Septembre 2013 /226

Mortelle traversée

Les dauphins, sentinelles de la pollution au Brésil

DauphinAutopsieDestination touristique de choix dans l’esprit des Européens, le Brésil connaît aussi un important développement industriel. Et qui dit industrialisation dit malheureusement aussi pollution. La région du sud-est du pays est particulièrement touchée à cet égard. C’est là que se trouve notamment la ville de Rio de Janeiro, sur les rives de l’immense et paradisiaque baie de Guanabara. Contrairement à l’apparence, cette baie est loin d’être idyllique pour tout le monde, notamment au vu de sa forte pollution. La petite population de dauphins de Guyane (Sotalia guianensis) qui y réside en fait les frais. C’est ce que démontrent Krishna Das et Gauthier Eppe, chercheurs au Centre de recherche analytique et technologique (Cart) de l’ULg, et Paulo Dorneles (université fédérale de Rio de Janeiro, professeur invité à l’ULg à partir de janvier 2014) dans un article qui sera prochainement publié – mais déjà disponible en ligne – dans la revue Science of The Total Environment*.

Bioaccumulation

«L’ensemble des polluants d’origine terrestre résultant de l’industrialisation de la région se retrouve dans le milieu marin», constate Krishna Das, chercheur qualifié FRS-FNRS au laboratoire d’océanologie – Centre Mare de l’ULg. «Les cétacés occupent la position la plus élevée au niveau de la chaîne alimentaire et accumulent donc ces polluants», poursuit la scientifique. Dans le cadre d’une collaboration entre l’ULg et différentes équipes de recherche brésiliennes, les scientifiques ont tenté de savoir ce qu’il en était pour les dauphins de la baie de Guanabara et de ses environs. «Nous avons cherché la présence de polychlorobiphényls (PCBs), de polychlorodibenzo-p-dioxines (PCDDs) et de polychlorodibenzo-furanes (PCDFs) chez le dauphin de Guyane, le sténo et le pseudorque», indique Krishna Das. La première espèce est côtière tandis que les deux autres vivent plutôt dans les eaux du large.
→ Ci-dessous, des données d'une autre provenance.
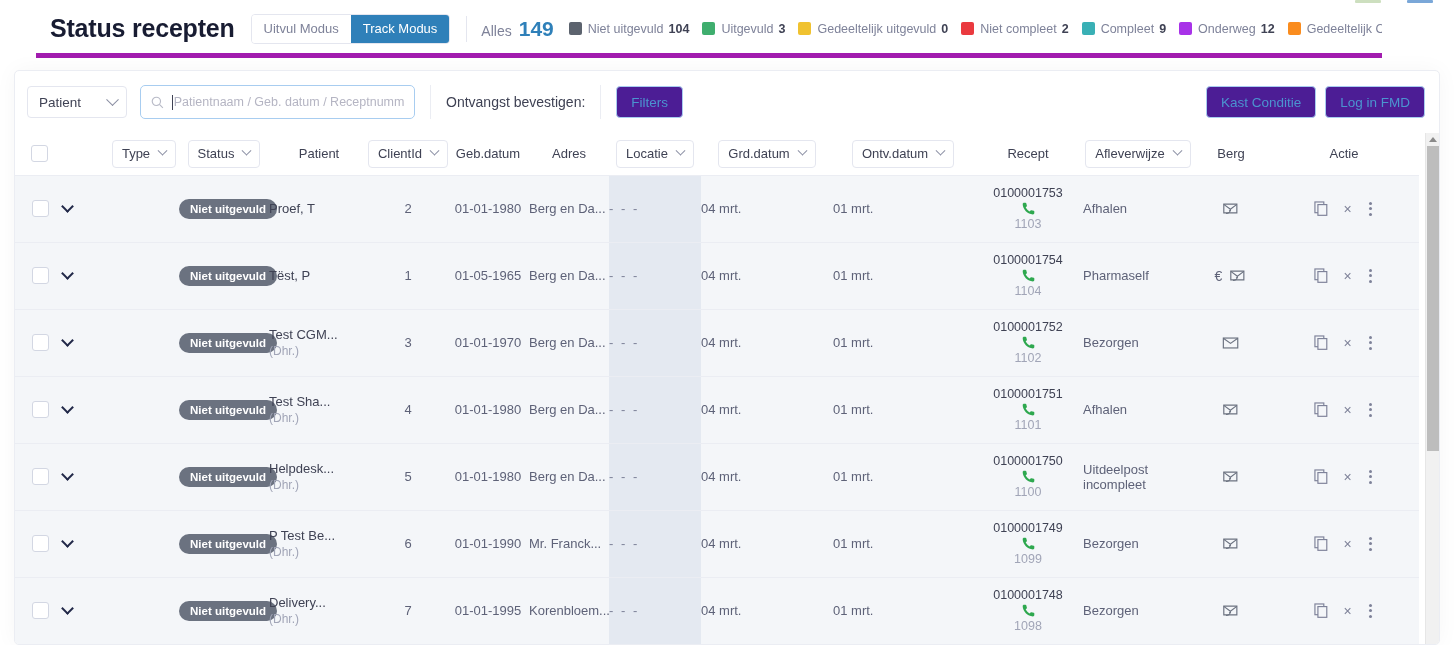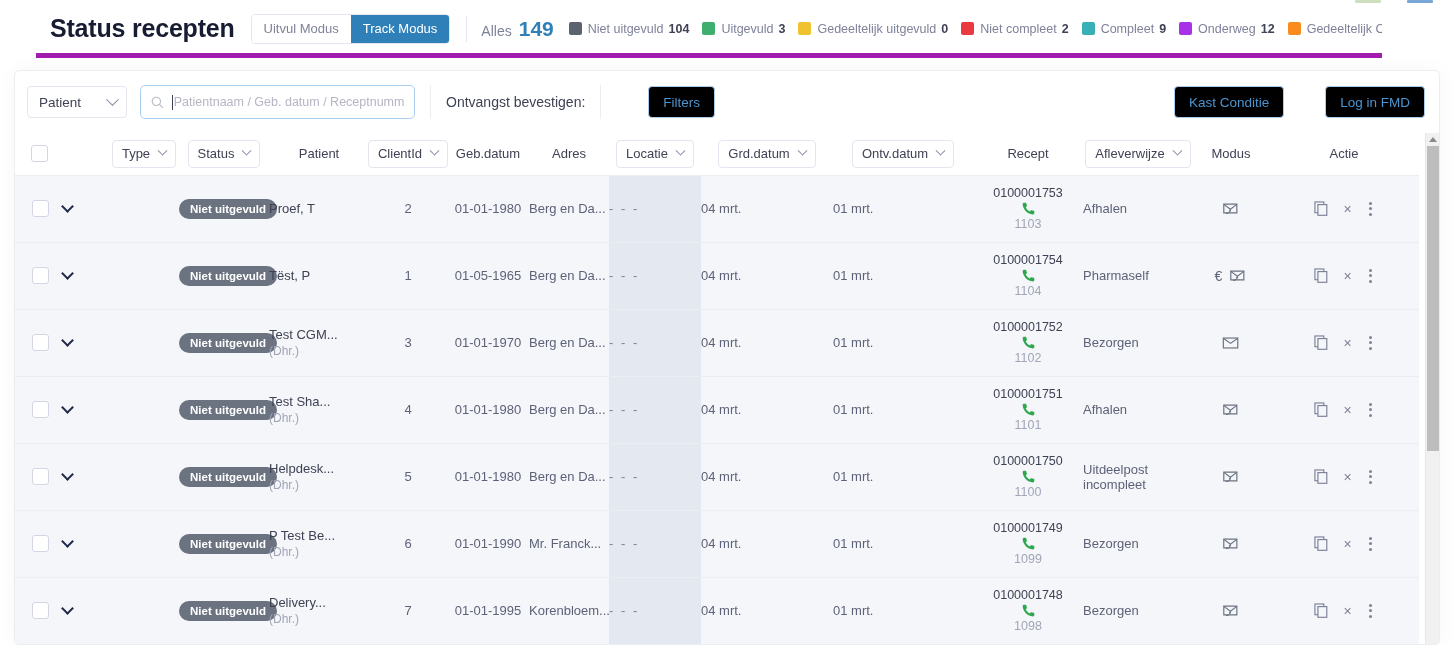--- a/index.html
+++ b/index.html
@@ -131,9 +131,9 @@
 
   .btn-outline {
     height: 32px; border: 1px solid #a8cdf0; border-radius: 4px;
-    background: #000000; color: #4b94d0; font-size: 13.5px;
+    background: #4c1d95; color: #4b94d0; font-size: 13.5px;
     display: flex; align-items: center; justify-content: center;
-    padding: 0 14px; cursor: pointer; white-space: nowrap; margin-left: 32px;
+    padding: 0 14px; cursor: pointer; white-space: nowrap;
   }
   .spacer { flex: 1; }
   .right-btns { display: flex; gap: 9px; }

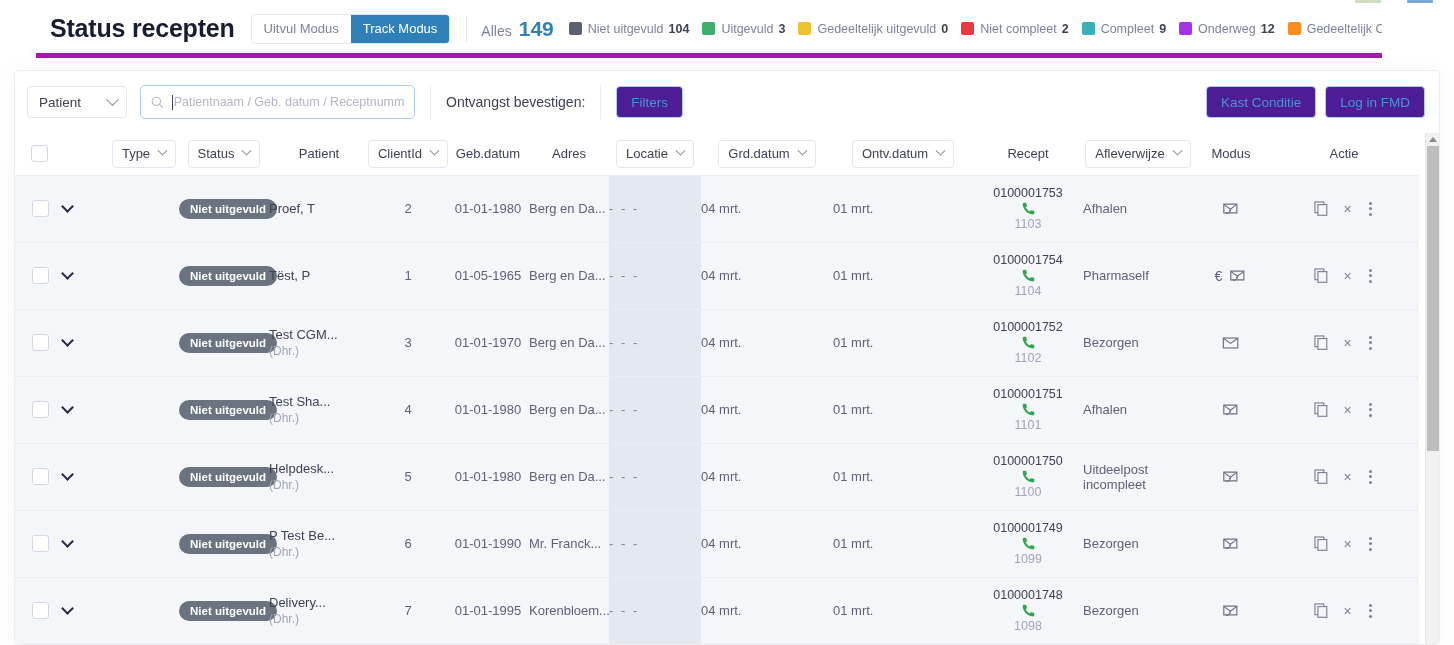--- a/index.html
+++ b/index.html
@@ -433,7 +433,7 @@
           </th>
           <th>
             <div class="th-in">
-                <span>Modus</span>
+                <span>Berg</span>
               </div>
           </th>
           <th>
« De manière générale, ces polluants affectent le système immunitaire, le système endocrinien, le système nerveux et, pour couronner le tout, ils sont également cancérigènes, poursuit la chercheuse. Chez les mammifères marins, les effets suspectés sont principalement l’immunosuppression, laquelle a notamment des répercussions sur le système endocrinien. » Les scientifiques pensent, par exemple, que le faible taux de reproduction des dauphins de Guyane de la baie de Guanabara est très probablement lié à la présence de grandes concentrations de polluants dans ces eaux. Ces effets sont également constatés chez les hommes et de plus en plus d’études démontrent l’impact des PCBs sur les dérèglements métaboliques et fonctionnels associés à l’obésité.

Une contamination record

DasKrishna-150Les échantillons de lard et de foie sur lesquels ont travaillé les trois chercheurs ont été prélevés, selon des protocoles internationaux, sur des animaux échoués ou capturés accidentellement dans des filets de pêche. «Je me souviens que lorsque Paulo est arrivé avec les échantillons au Cart, ces derniers étaient tellement infectés qu’on avait peur qu’ils contaminent tout le système», rappelle la chercheuse. Et pour cause : les résultats ont montré que ces échantillons prélevés sur des dauphins de la baie de Guanabara contiennent des concentrations en PCBs les plus élevées au monde !

Si ce constat concernant ces mammifères marins est triste, il est surtout inquiétant : qu’en est-il de la santé des 12 millions d’hommes, femmes et enfants qui vivent sur les rives de cette baie et se nourrissent de poissons ? Dans un futur proche, les chercheurs entendent poursuivre leurs investigations en analysant la contamination des poissons de la baie ainsi que l’exportation des polluants via les déplacements des poissons.

* Dorneles PR, Sanz P, Eppe G, Azevedo AF, Bertozzi CP, Martínez MA, Secchi ER, Barbosa LA, Cremer M, Alonso MB, Torres JP, Lailson-Brito J, Malm O, Eljarrat E, Barceló D, Das K.. High accumulation of PCDD, PCDF, and PCB congeners in marine mammals from Brazil: A serious PCB problem. Science of The Total Environment. Volumes 463–464, 1 October 2013.